[Opening DATASET EXCERPTS section]

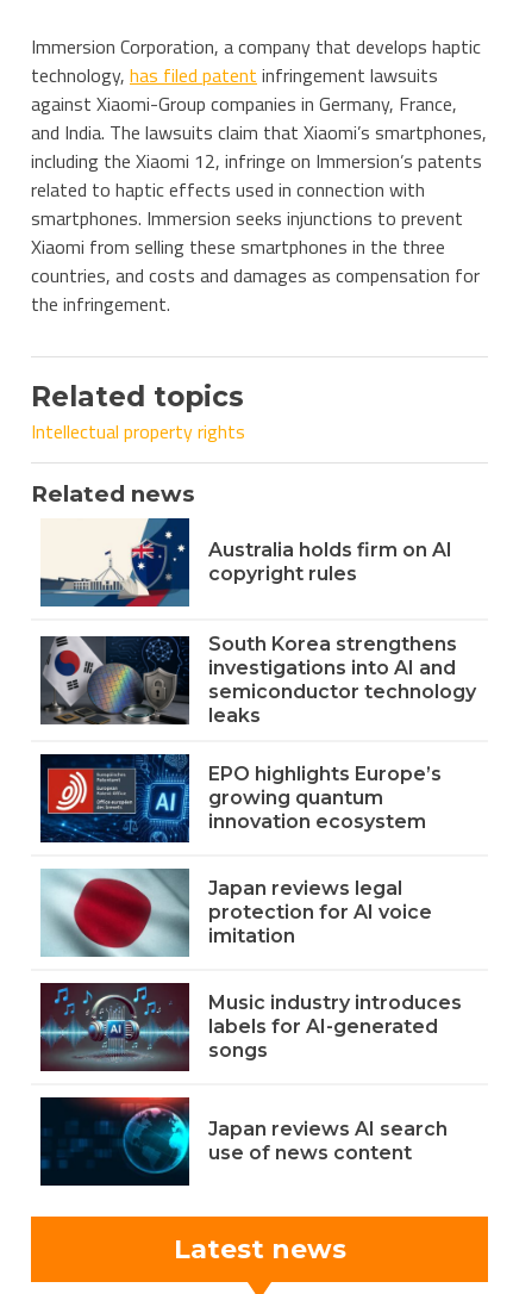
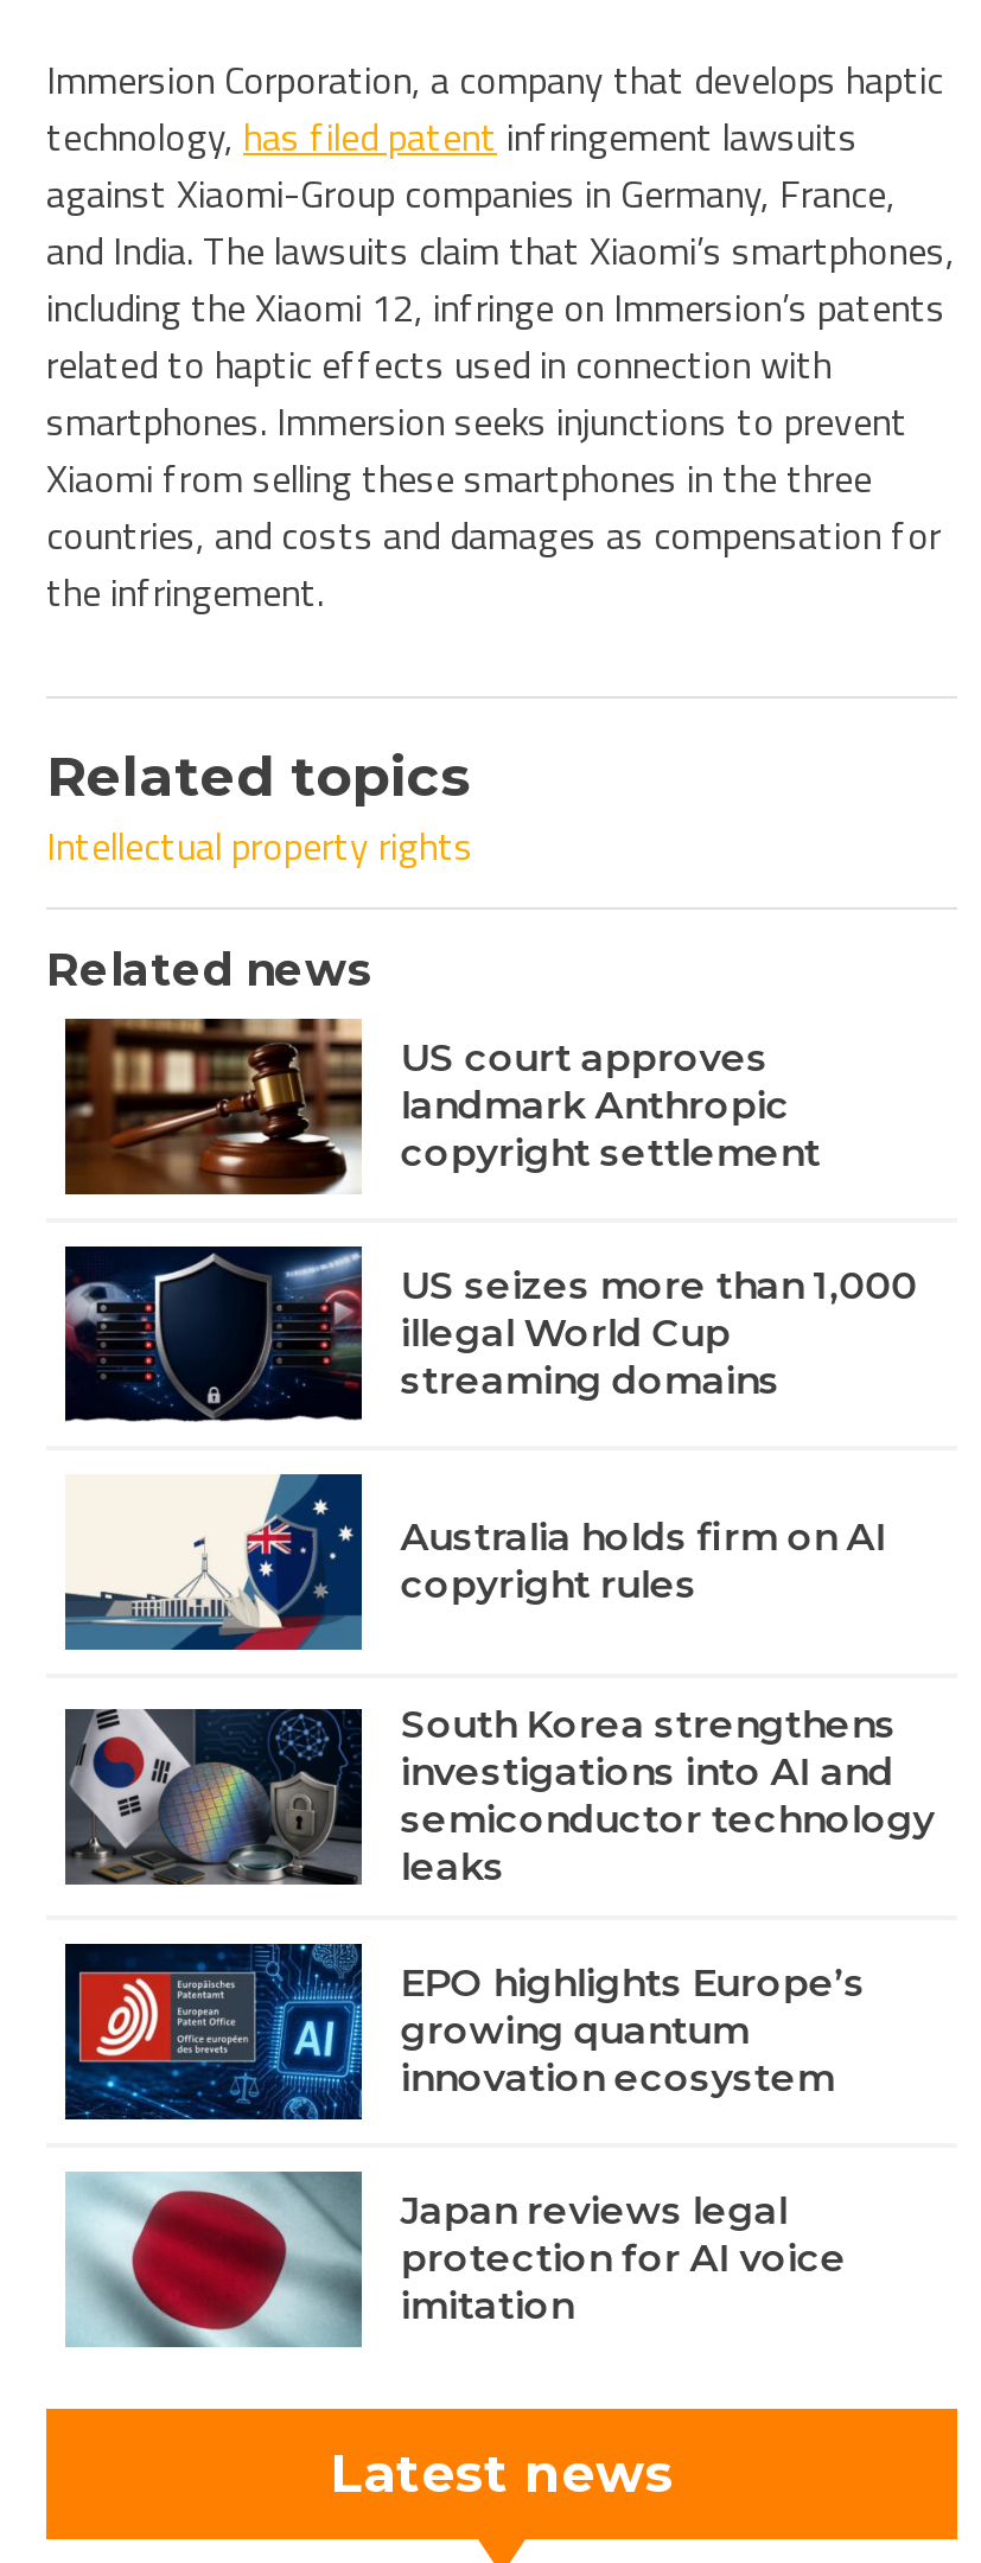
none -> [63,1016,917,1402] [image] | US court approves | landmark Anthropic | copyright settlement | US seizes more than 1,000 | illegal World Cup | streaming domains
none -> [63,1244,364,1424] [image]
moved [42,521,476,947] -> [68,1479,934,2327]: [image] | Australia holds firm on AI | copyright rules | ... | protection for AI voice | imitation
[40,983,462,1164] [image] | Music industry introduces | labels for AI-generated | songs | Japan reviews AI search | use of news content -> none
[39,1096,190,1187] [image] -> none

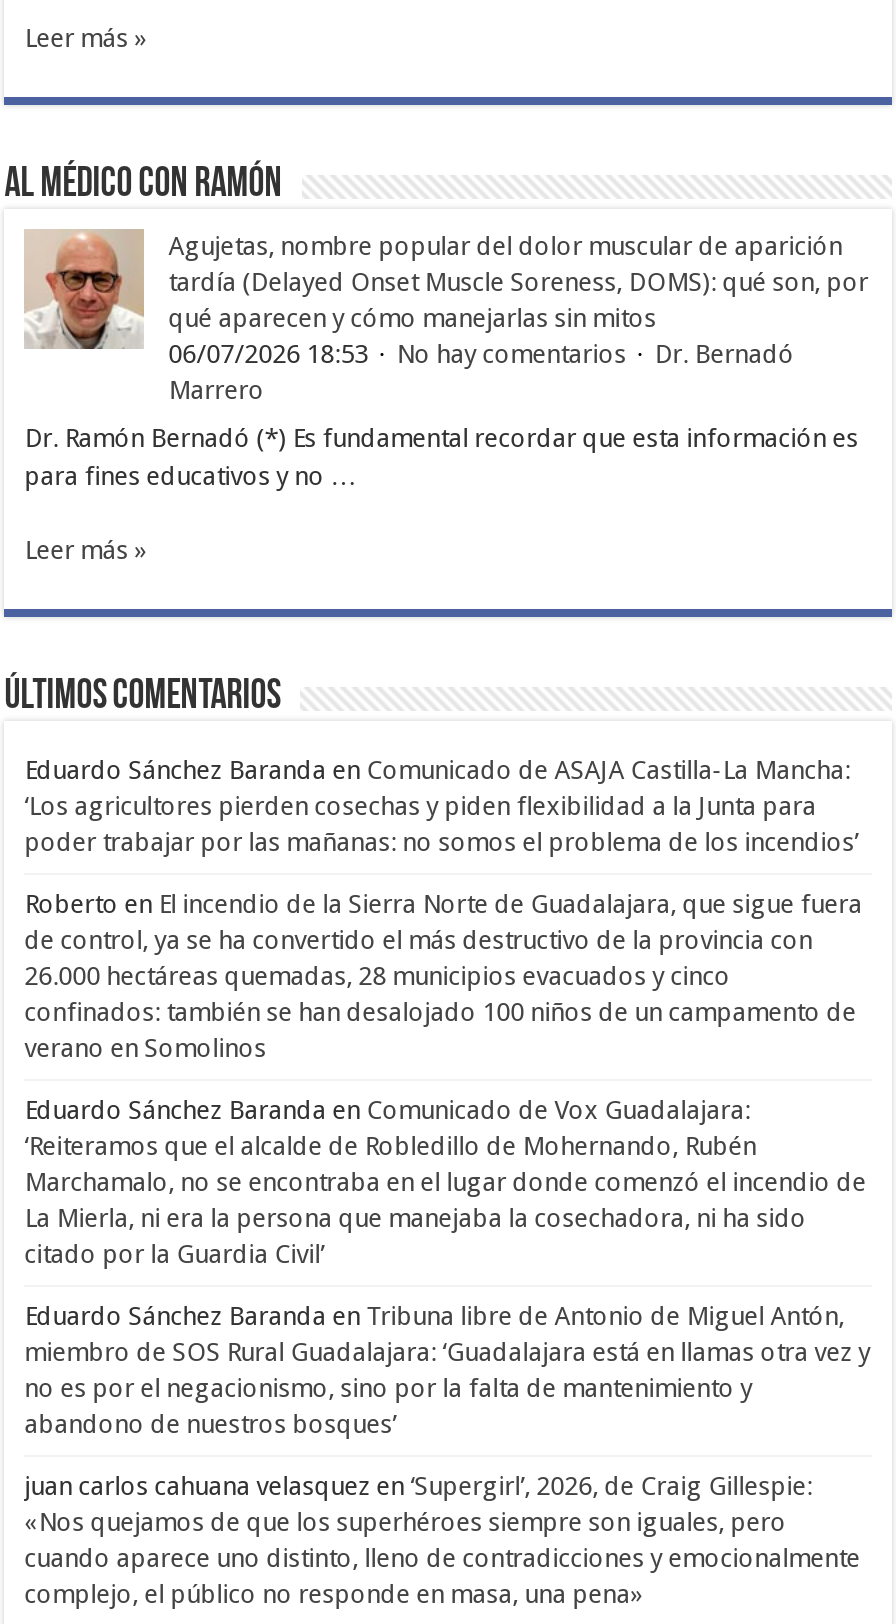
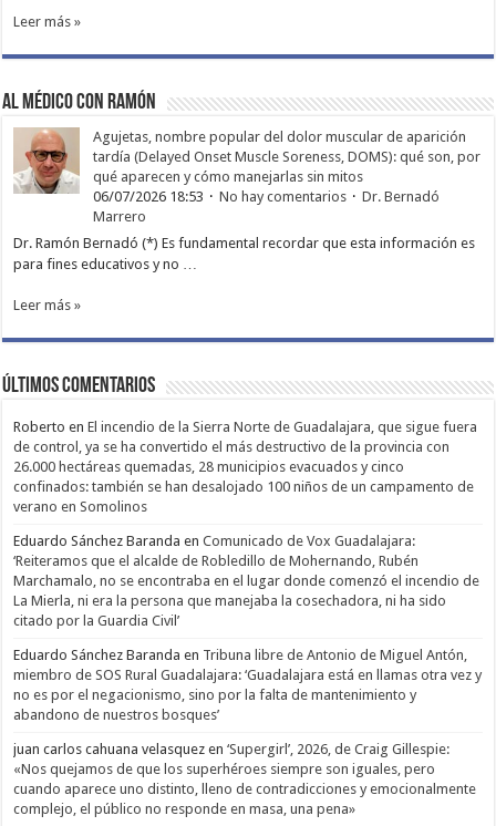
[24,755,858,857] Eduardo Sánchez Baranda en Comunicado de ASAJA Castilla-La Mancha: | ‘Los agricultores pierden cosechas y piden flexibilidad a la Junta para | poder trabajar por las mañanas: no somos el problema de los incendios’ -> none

[Closing DATASET EXCERPTS section]

--- INSTRUCTIONS FOR THE TASK ---
Write out each line of the listing above, exactly, from its first line to the line holding "[39,1096,190,1187] [image] -> none", inclusive. Skip the pictures.

--- OUTPUT BELOW ---
none -> [63,1016,917,1402] [image] | US court approves | landmark Anthropic | copyright settlement | US seizes more than 1,000 | illegal World Cup | streaming domains
none -> [63,1244,364,1424] [image]
moved [42,521,476,947] -> [68,1479,934,2327]: [image] | Australia holds firm on AI | copyright rules | ... | protection for AI voice | imitation
[40,983,462,1164] [image] | Music industry introduces | labels for AI-generated | songs | Japan reviews AI search | use of news content -> none
[39,1096,190,1187] [image] -> none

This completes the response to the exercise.